* Task to carry out
Begin your copy at the line with "Average | Cov Line: 1,709.1 -> 1,484.8" in the records below and end it at the line with "1347290828 | Cov_Percent: 41.81 -> 47.81", restating each line word for word; omit the pictures.

* Supplied entries
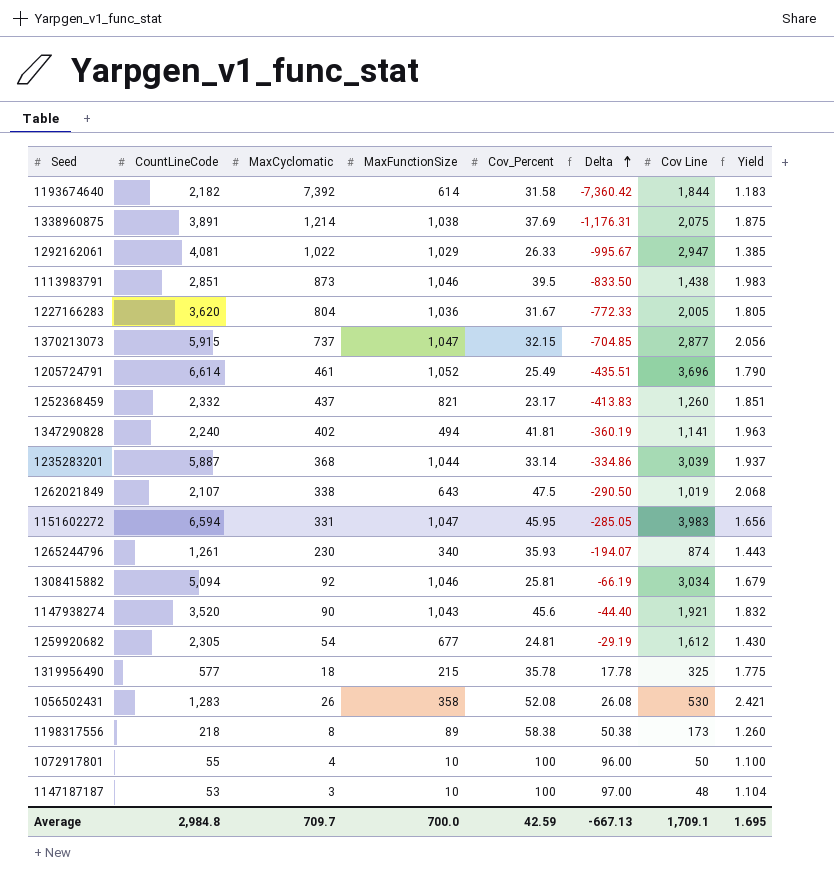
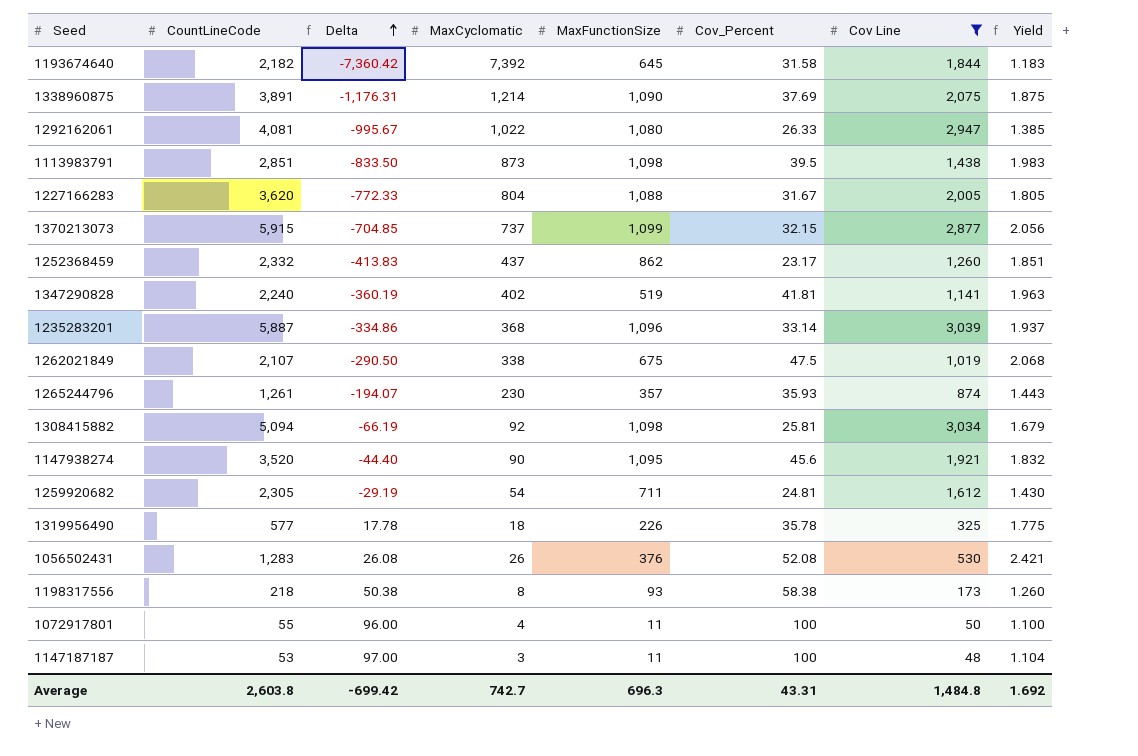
filter: none -> Cov Line <= 3,039
column Delta | position: 6 -> 3
1193674640 | MaxFunctionSize: 614 -> 645
1338960875 | MaxFunctionSize: 1,038 -> 1,090
1292162061 | MaxFunctionSize: 1,029 -> 1,080
1113983791 | MaxFunctionSize: 1,046 -> 1,098
1227166283 | MaxFunctionSize: 1,036 -> 1,088
1370213073 | MaxFunctionSize: 1,047 -> 1,099
1252368459 | MaxFunctionSize: 821 -> 862
1347290828 | MaxFunctionSize: 494 -> 519
1235283201 | MaxFunctionSize: 1,044 -> 1,096
1262021849 | MaxFunctionSize: 643 -> 675
1265244796 | MaxFunctionSize: 340 -> 357
1308415882 | MaxFunctionSize: 1,046 -> 1,098
1147938274 | MaxFunctionSize: 1,043 -> 1,095
1259920682 | MaxFunctionSize: 677 -> 711
1319956490 | MaxFunctionSize: 215 -> 226
1056502431 | MaxFunctionSize: 358 -> 376
1198317556 | MaxFunctionSize: 89 -> 93
1072917801 | MaxFunctionSize: 10 -> 11
1147187187 | MaxFunctionSize: 10 -> 11
Average | CountLineCode: 2,984.8 -> 2,603.8
Average | Delta: -667.13 -> -699.42
Average | MaxCyclomatic: 709.7 -> 742.7
Average | MaxFunctionSize: 700.0 -> 696.3
Average | Cov_Percent: 42.59 -> 43.31
Average | Cov Line: 1,709.1 -> 1,484.8
Average | Yield: 1.695 -> 1.692

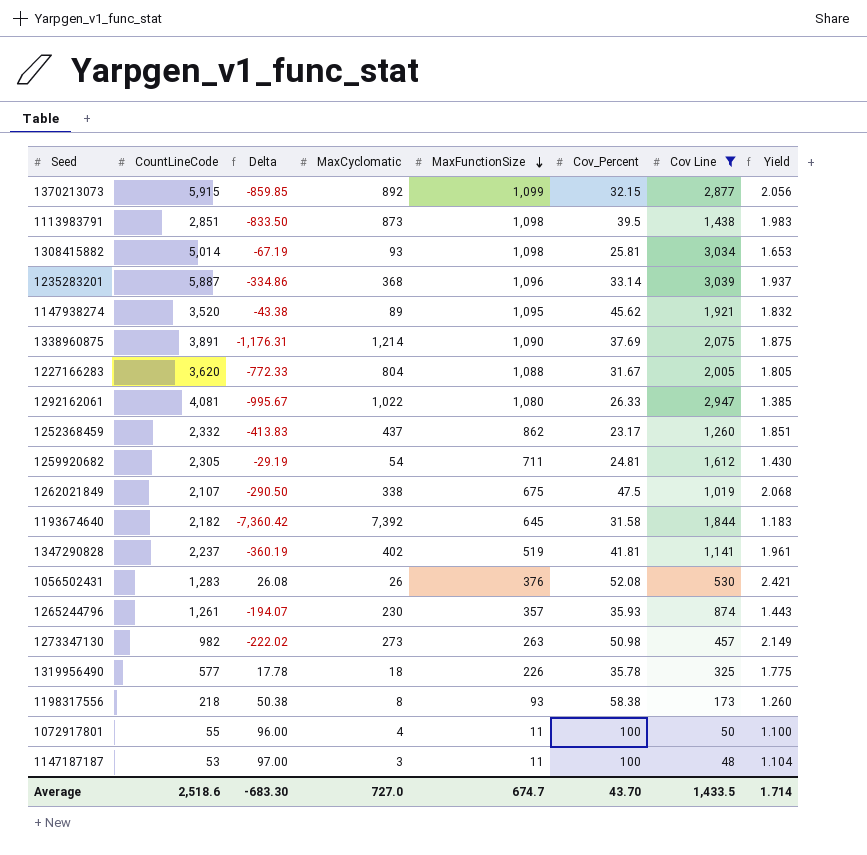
row order: Delta ascending -> MaxFunctionSize descending
1370213073 | Delta: -704.85 -> -859.85
1370213073 | MaxCyclomatic: 737 -> 892
1308415882 | CountLineCode: 5,094 -> 5,014
1308415882 | Delta: -66.19 -> -67.19
1308415882 | MaxCyclomatic: 92 -> 93
1308415882 | Yield: 1.679 -> 1.653
1147938274 | Delta: -44.40 -> -43.38
1147938274 | MaxCyclomatic: 90 -> 89
1147938274 | Cov_Percent: 45.6 -> 45.62
1347290828 | CountLineCode: 2,240 -> 2,237
1347290828 | Yield: 1.963 -> 1.961
row 1273347130: none -> 982 | -222.02 | 273 | 263 | 50.98 | 457 | 2.149
Average | CountLineCode: 2,603.8 -> 2,518.6
Average | Delta: -699.42 -> -683.30
Average | MaxCyclomatic: 742.7 -> 727.0
Average | MaxFunctionSize: 696.3 -> 674.7
Average | Cov_Percent: 43.31 -> 43.70
Average | Cov Line: 1,484.8 -> 1,433.5
Average | Yield: 1.692 -> 1.714

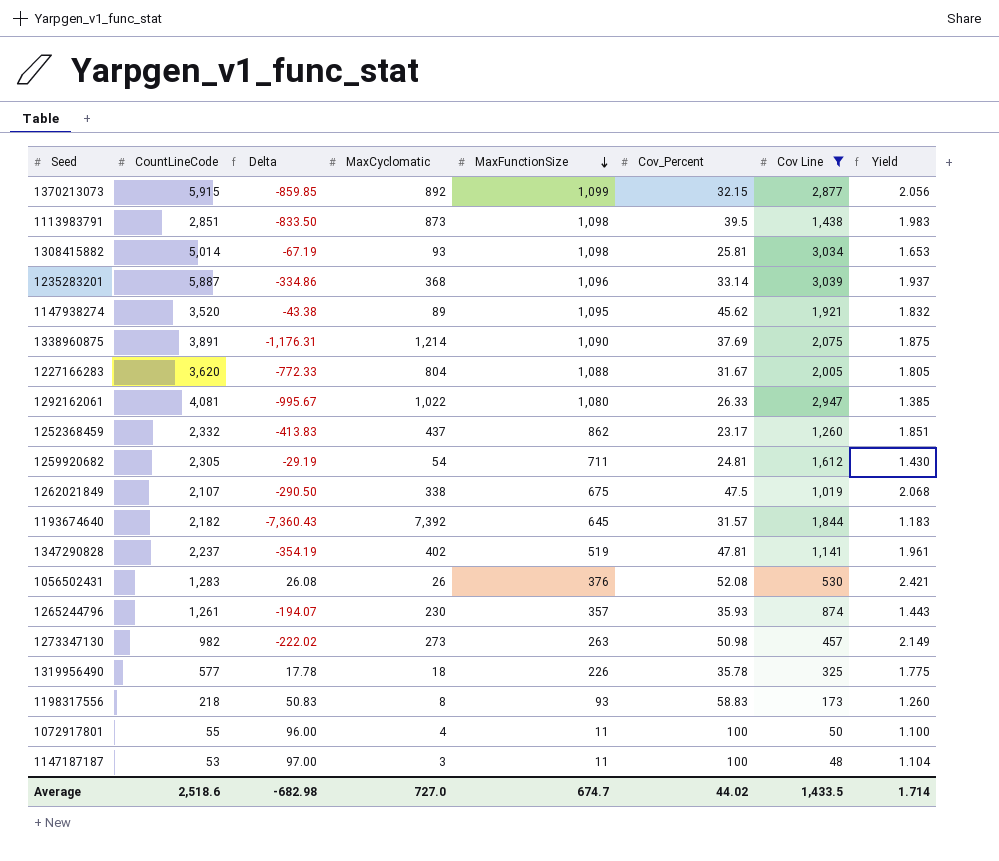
1193674640 | Delta: -7,360.42 -> -7,360.43
1193674640 | Cov_Percent: 31.58 -> 31.57
1347290828 | Delta: -360.19 -> -354.19
1347290828 | Cov_Percent: 41.81 -> 47.81
1198317556 | Delta: 50.38 -> 50.83
1198317556 | Cov_Percent: 58.38 -> 58.83
Average | Delta: -683.30 -> -682.98
Average | Cov_Percent: 43.70 -> 44.02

* Solution to the problem
Average | Cov Line: 1,709.1 -> 1,484.8
Average | Yield: 1.695 -> 1.692

row order: Delta ascending -> MaxFunctionSize descending
1370213073 | Delta: -704.85 -> -859.85
1370213073 | MaxCyclomatic: 737 -> 892
1308415882 | CountLineCode: 5,094 -> 5,014
1308415882 | Delta: -66.19 -> -67.19
1308415882 | MaxCyclomatic: 92 -> 93
1308415882 | Yield: 1.679 -> 1.653
1147938274 | Delta: -44.40 -> -43.38
1147938274 | MaxCyclomatic: 90 -> 89
1147938274 | Cov_Percent: 45.6 -> 45.62
1347290828 | CountLineCode: 2,240 -> 2,237
1347290828 | Yield: 1.963 -> 1.961
row 1273347130: none -> 982 | -222.02 | 273 | 263 | 50.98 | 457 | 2.149
Average | CountLineCode: 2,603.8 -> 2,518.6
Average | Delta: -699.42 -> -683.30
Average | MaxCyclomatic: 742.7 -> 727.0
Average | MaxFunctionSize: 696.3 -> 674.7
Average | Cov_Percent: 43.31 -> 43.70
Average | Cov Line: 1,484.8 -> 1,433.5
Average | Yield: 1.692 -> 1.714

1193674640 | Delta: -7,360.42 -> -7,360.43
1193674640 | Cov_Percent: 31.58 -> 31.57
1347290828 | Delta: -360.19 -> -354.19
1347290828 | Cov_Percent: 41.81 -> 47.81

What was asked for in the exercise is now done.